It’s 1973. There’s a virtuoso singer-songwriter, emerging out of the country tradition, with an idiosyncratic vocal style, who makes one of the best albums of his career. In fact, he and it would exemplify the 1970s in all of its patchwork soundscapes.
Except I’m not talking about just one guy. I’m talking about both Willie Nelson and John Prine. By this time, Nelson had left Nashville and moved to Austin, Texas, where he starts becoming “Willie Nelson,” and Shotgun Willie is, crucially, where he starts asserting control of his own music. John Prine is on his third record, Sweet Revenge, where the critical expectations intensify.
Shotgun Willie and Sweet Revenge don’t just come out firing on their opening title tracks; they use the irresistible force of savvy studio production—both albums have the legendary Arif Mardin as a producer—to make Nelson and Prine’s personal views feel like something you can get down with. I mean, it’s awfully hard to disagree with Nelson’s fuck you to Nashville in “Shotgun Willie,” sung over a funky, locked-in groove: “Well, you can’t make a record if you ain’t got nothing to say.” And you can hear Prine’s defiance when the massive hook, in “Sweet Revenge,” arrives: “All my friends are not dead or in jail.”

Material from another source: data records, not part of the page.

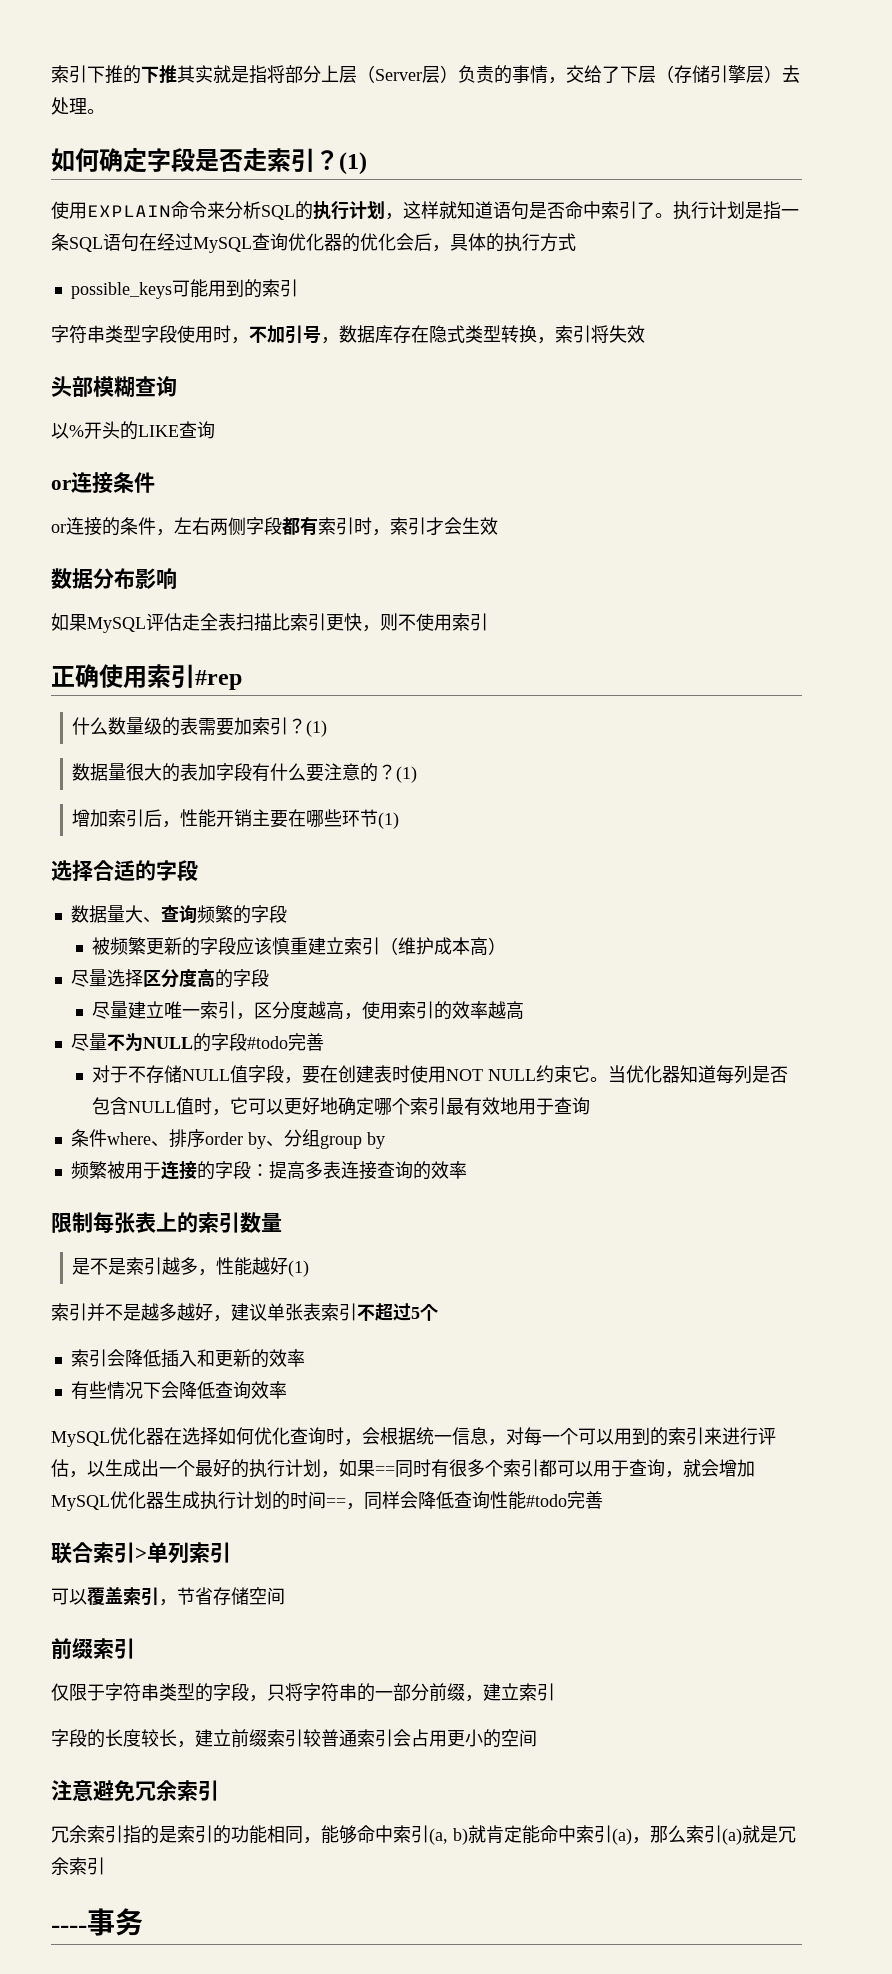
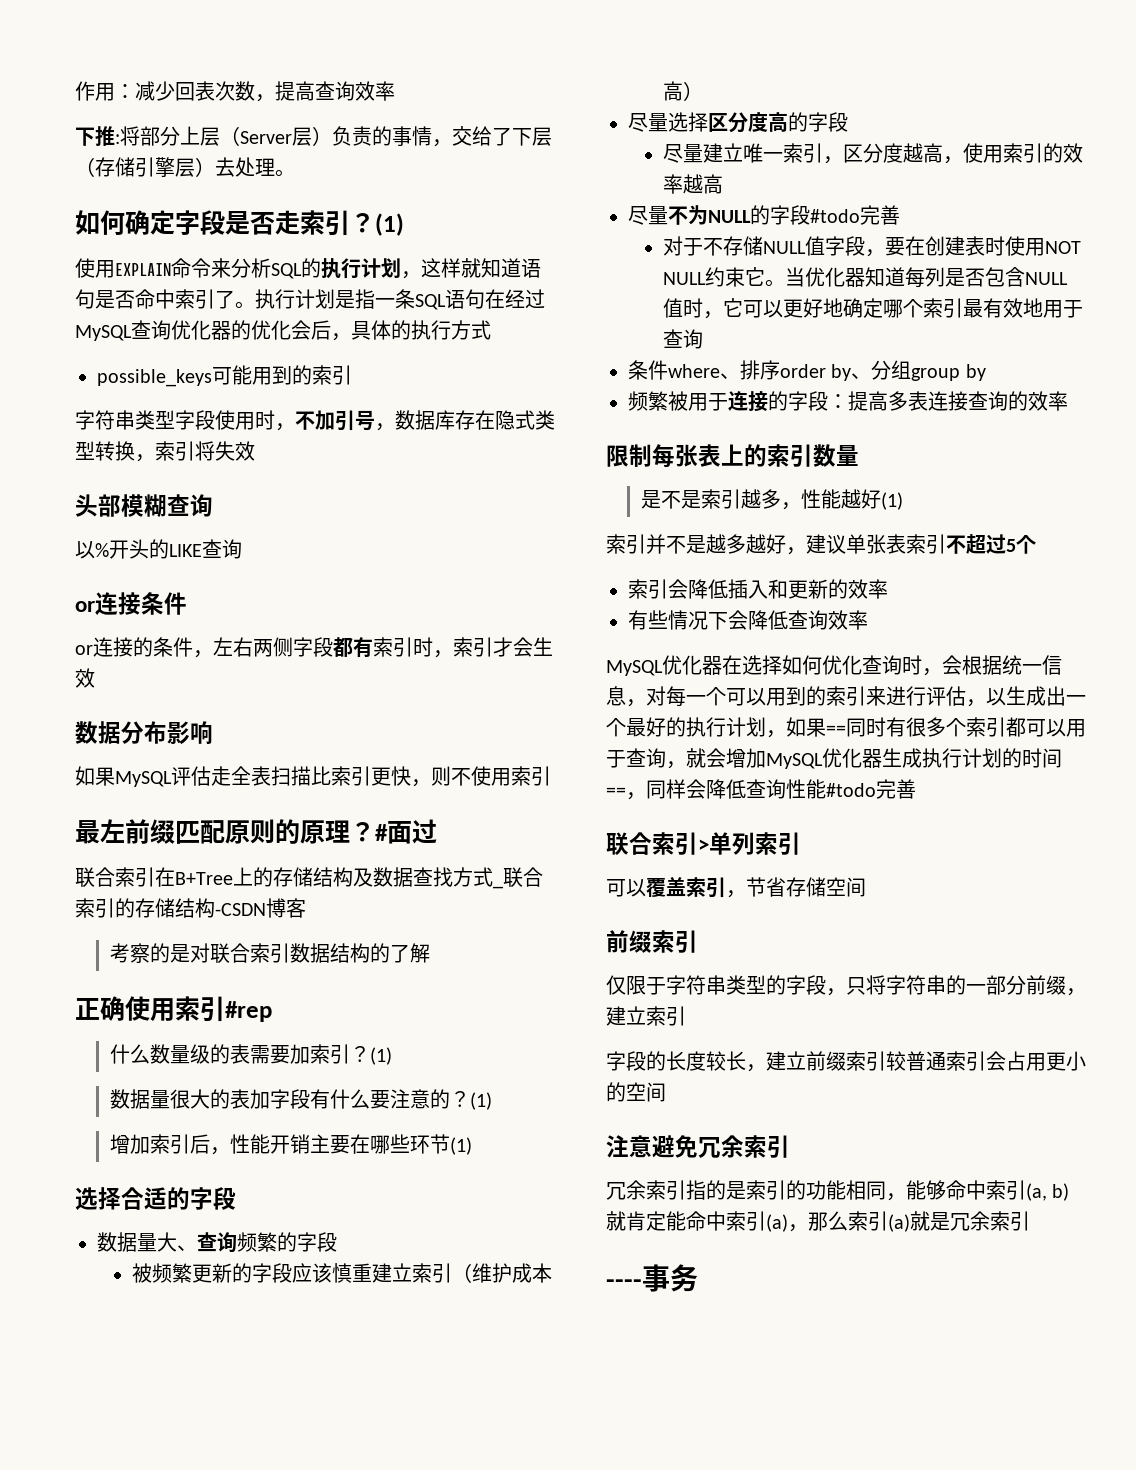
- 索引下推的下推其实就是指将部分上层（Server层）负责的事情，交给了下层（存储引擎层）去处理。
+ 作用：减少回表次数，提高查询效率
+ 下推:将部分上层（Server层）负责的事情，交给了下层（存储引擎层）去处理。
+ 最左前缀匹配原则的原理？#面过
+ 联合索引在B+Tree上的存储结构及数据查找方式_联合索引的存储结构-CSDN博客
+ 考察的是对联合索引数据结构的了解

Furthermore, by 1973, we’re well into Watergate, the scandal that’d take down Nixon and tarnish the American ideals that traditional country music celebrated (not that the Nashville establishment, would ever be too much aware of, or admit to, such seismic upheavals). On more provocative musical routes, cynicism signposted the questioning of authority, including the question of “good”/”bad” taste. Nelson, in “Sad Songs and Waltzes,” reminds us that what we’re hearing on the radio depends on what’s “selling this year.” Prine attacks the ugliness of the Midwestern social order in “The Accident (Things Could Be Worse)” putting a phrase, which we’d now be hesitant to repeat, in the narrator’s voice; it’s a strategy that Randy Newman was known for, and would take, a year later, to the limit, in “Rednecks.”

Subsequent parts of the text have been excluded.